Apesar de não poder ser caracterizada como comunidade tradicional remanescente de quilombos por questões técnicas e formais, podemos dizer que a população que habita o Horto, e que neste momento corre o risco de remoção para Benfica, é negra e guarda um patrimônio remanescente secular que pertenceu a negros e negras escravos (as) trabalhadores (as) e que está no Horto, ainda hoje, e pode ser qualificado como um sítio que guarda presença de um tempo pretérito que devemos salvaguardar, ter na memória “para que não se esqueça, para que nunca mais aconteça” – a escravidão. O Horto era o espaço de grandes engenhos, logo passagem de negros e negras que participaram do enriquecimento daquela localidade e das pessoas brancas, herdeiras ou posseiras que hoje lá habitam.
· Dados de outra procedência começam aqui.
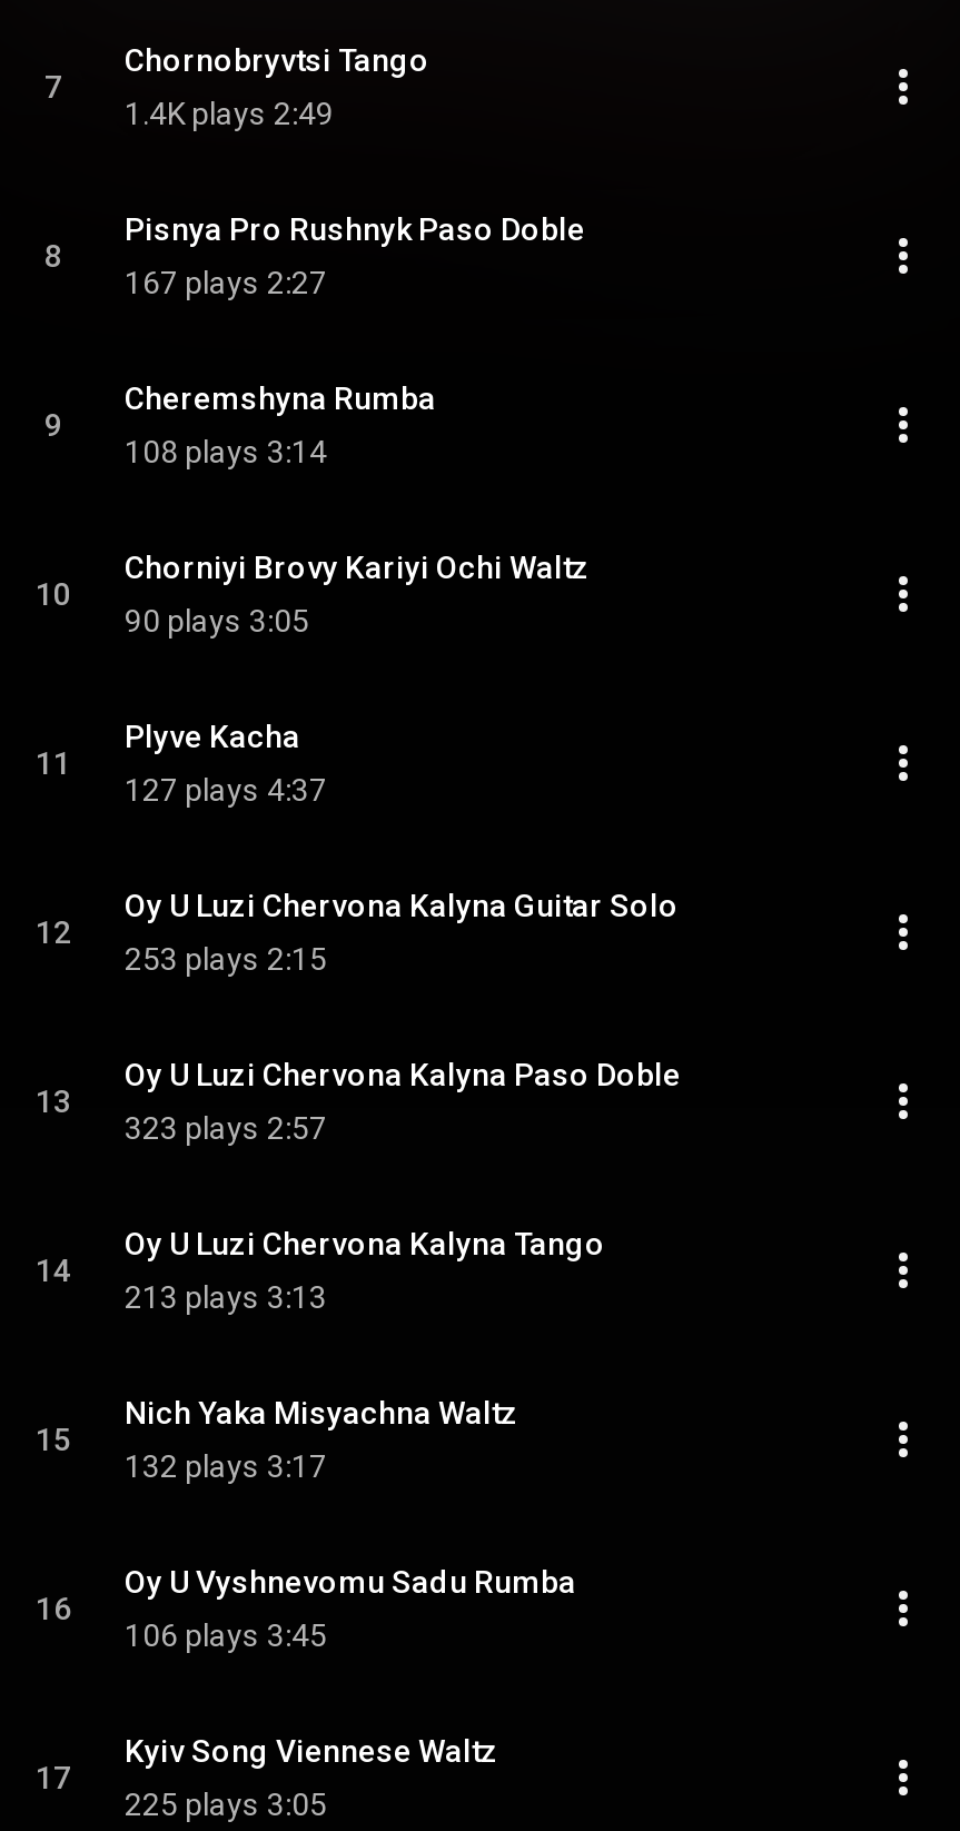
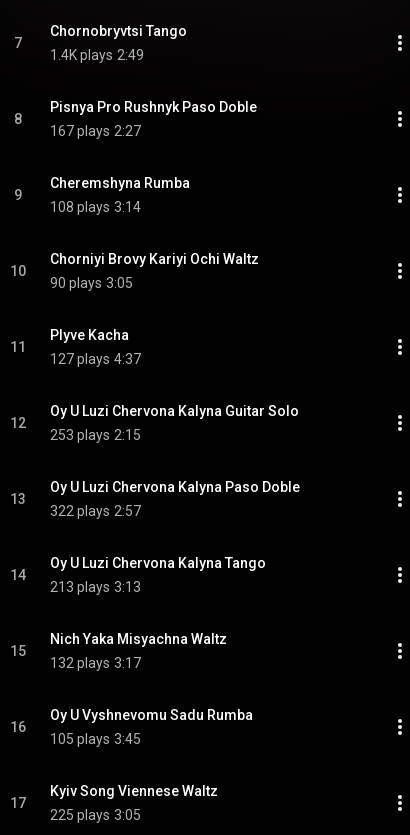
[125,1110,327,1146] 323 plays 2:57 -> [50,503,141,519] 322 plays 2:57
[125,1617,327,1653] 106 plays 3:45 -> [50,731,141,747] 105 plays 3:45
O valor agregado àquele notável patrimônio natural advém de um equipamento sociocultural importante que valoriza o corredor cultural da Zona Sul da cidade do Rio de Janeiro. Trata-se de um corredor com um grande acervo natural no seu entorno, praias, lagoa, morro, acesso à floresta, jardins, parques, um equipamento cultural invejável: teatros, cinemas, livrarias e shoppings, os mais importantes da cidade estão localizados neste corredor, além de uma concentração de escolas, cursos e universidades. É desse local, sob falsas alegações, que querem remover famílias que pertencem a um segmento da população historicamente excluído: a população negra. Além de falsas e infundadas alegações, uma forte dose de preconceito racial que determina também historicamente um “não lugar”, a invisibilidade, a exclusão da população negra de espaços valorizados e de poder tal como a universidade. O que ocorre no Horto é exatamente o que a classe média/alta racista queria que permanecesse nas universidades, um quadro populacional quase exclusivamente branco com raríssimas exceções.
Cabe agora verificar que estão pedindo que 521 famílias que não querem ser removidas sendo que 78% destas famílias são de pretos e pardos sejam deslocadas para o bairro de Benfica, na zona norte da cidade do Rio de Janeiro, potencialmente desvalorizada, pois não tem, nem de perto parte do valoroso acervo sociocultural e educacional da Zona Sul, tampouco seu acervo natural riquíssimo.
Tira-se a parte pela preta do Horto, livra-se da pobreza e da negritude e põe o preto pobre na periferia, no lugar que a elite branca reservou apoiada pela perniciosa e racista rede de televisão.
Assim revelamos o racismo institucional que está por trás desta questão. Esta população que habita o Horto não quer ser removida, não corre riscos, não compromete a natureza, muito pelo contrário, ajuda na sua preservação, mas tem um problema traz a diferença racial para o espaço nobre da Zona Sul. A elite se revela racista na medida em que quer promover um apartheid, caminhando na contramão da história. A hipocrisia, juntamente com o mito da democracia racial, cai por terra e a sociedade brasileira expõe sua chaga – o racismo.
Vamos combatê-lo veementemente. Somos contra a discriminação racial e todas as formas de intolerância. Queremos justiça social e igualdade de direitos. Queremos poder viver livres. Sem discriminação, podendo usufruir de todos os bens sociais produzidos pela humanidade e, no caso do Horto, produzidos por homens e mulheres negros (as) e brancos (as), então porque só os brancos podem morar no Horto?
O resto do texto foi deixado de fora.